Black and white ninja movies from the early to mid 1960′s are a niche within a niche, pretty much within a cross cultural niche altogether. But obscure? Hell no. This genre explosion was akin to Spaghetti Westerns or 80′s slasher flicks; a concise representation of a major money making movement that superbly reflected it’s time.

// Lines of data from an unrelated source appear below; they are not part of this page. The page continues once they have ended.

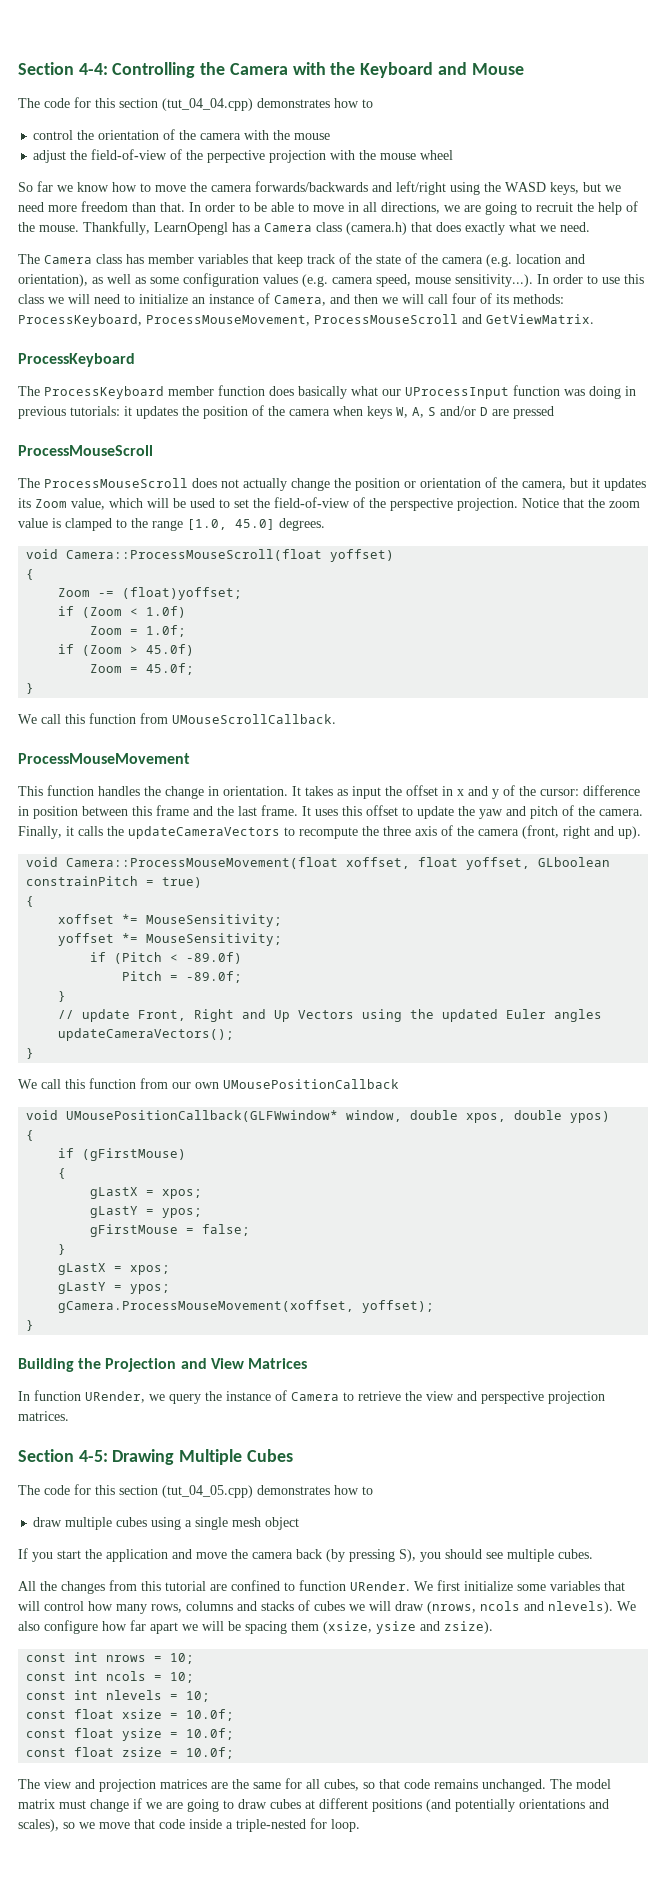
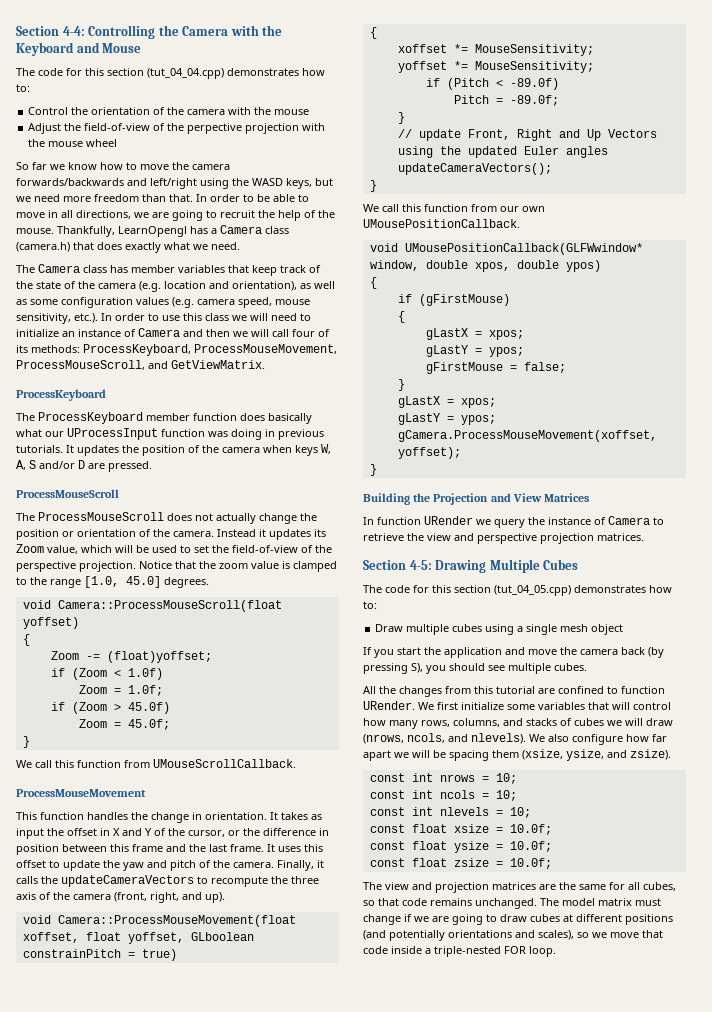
- The code for this section (tut_04_04.cpp) demonstrates how to
- control the orientation of the camera with the mouse
+ The code for this section (tut_04_04.cpp) demonstrates how to:
+ Control the orientation of the camera with the mouse
- adjust the field-of-view of the perpective projection with the mouse wheel
+ Adjust the field-of-view of the perpective projection with the mouse wheel
- The Camera class has member variables that keep track of the state of the camera (e.g. location and orientation), as well as some configuration values (e.g. camera speed, mouse sensitivity...). In order to use this class we will need to initialize an instance of Camera, and then we will call four of its methods: ProcessKeyboard, ProcessMouseMovement, ProcessMouseScroll and GetViewMatrix.
+ The Camera class has member variables that keep track of the state of the camera (e.g. location and orientation), as well as some configuration values (e.g. camera speed, mouse sensitivity, etc.). In order to use this class we will need to initialize an instance of Camera and then we will call four of its methods: ProcessKeyboard, ProcessMouseMovement, ProcessMouseScroll, and GetViewMatrix.
- The ProcessKeyboard member function does basically what our UProcessInput function was doing in previous tutorials: it updates the position of the camera when keys W, A, S and/or D are pressed
+ The ProcessKeyboard member function does basically what our UProcessInput function was doing in previous tutorials. It updates the position of the camera when keys W, A, S and/or D are pressed.
- The ProcessMouseScroll does not actually change the position or orientation of the camera, but it updates its Zoom value, which will be used to set the field-of-view of the perspective projection.
+ The ProcessMouseScroll does not actually change the position or orientation of the camera. Instead it updates its Zoom value, which will be used to set the field-of-view of the perspective projection.
- It takes as input the offset in x and y of the cursor: difference in position between this frame and the last frame.
+ It takes as input the offset in X and Y of the cursor, or the difference in position between this frame and the last frame.
- Finally, it calls the updateCameraVectors to recompute the three axis of the camera (front, right and up).
+ Finally, it calls the updateCameraVectors to recompute the three axis of the camera (front, right, and up).
- We call this function from our own UMousePositionCallback
+ We call this function from our own UMousePositionCallback.
- In function URender, we query the instance of Camera to retrieve the view and perspective projection matrices.
+ In function URender we query the instance of Camera to retrieve the view and perspective projection matrices.
- The code for this section (tut_04_05.cpp) demonstrates how to
- draw multiple cubes using a single mesh object
+ The code for this section (tut_04_05.cpp) demonstrates how to:
+ Draw multiple cubes using a single mesh object
- We first initialize some variables that will control how many rows, columns and stacks of cubes we will draw (nrows, ncols and nlevels).
+ We first initialize some variables that will control how many rows, columns, and stacks of cubes we will draw (nrows, ncols, and nlevels).
- We also configure how far apart we will be spacing them (xsize, ysize and zsize).
+ We also configure how far apart we will be spacing them (xsize, ysize, and zsize).
- The model matrix must change if we are going to draw cubes at different positions (and potentially orientations and scales), so we move that code inside a triple-nested for loop.
+ The model matrix must change if we are going to draw cubes at different positions (and potentially orientations and scales), so we move that code inside a triple-nested FOR loop.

Here then are nine (being the essential number of ninjutsu) must-see flicks that thanks to the modern information era (and some fan-based yo-ho-ho) are now widely available and looking better than ever… with English subtitles. There’s never, NEVER, been a better time to be a ninja movie fan, and here’s some you NEED to hunt down:
1.) Shinobi-no-Mono (aka Ninja 1: A Band of Assassins) 1962
I hesitate to rest on crutches like “genre defining” or even “the Citizen Kane of shinobi cinema,” but man are both of those statements true of this franchise-launching monster. Ninja movies had been made since the silent era, black suits and throwing stars weren’t invented here or anything. But there were spy films made before Dr. No, too. Satsuo Yamamoto‘s Shinobi-no-Mono is the ninja Dr. No, and Raizo Ichikawa would be the boom’s Sean Connery.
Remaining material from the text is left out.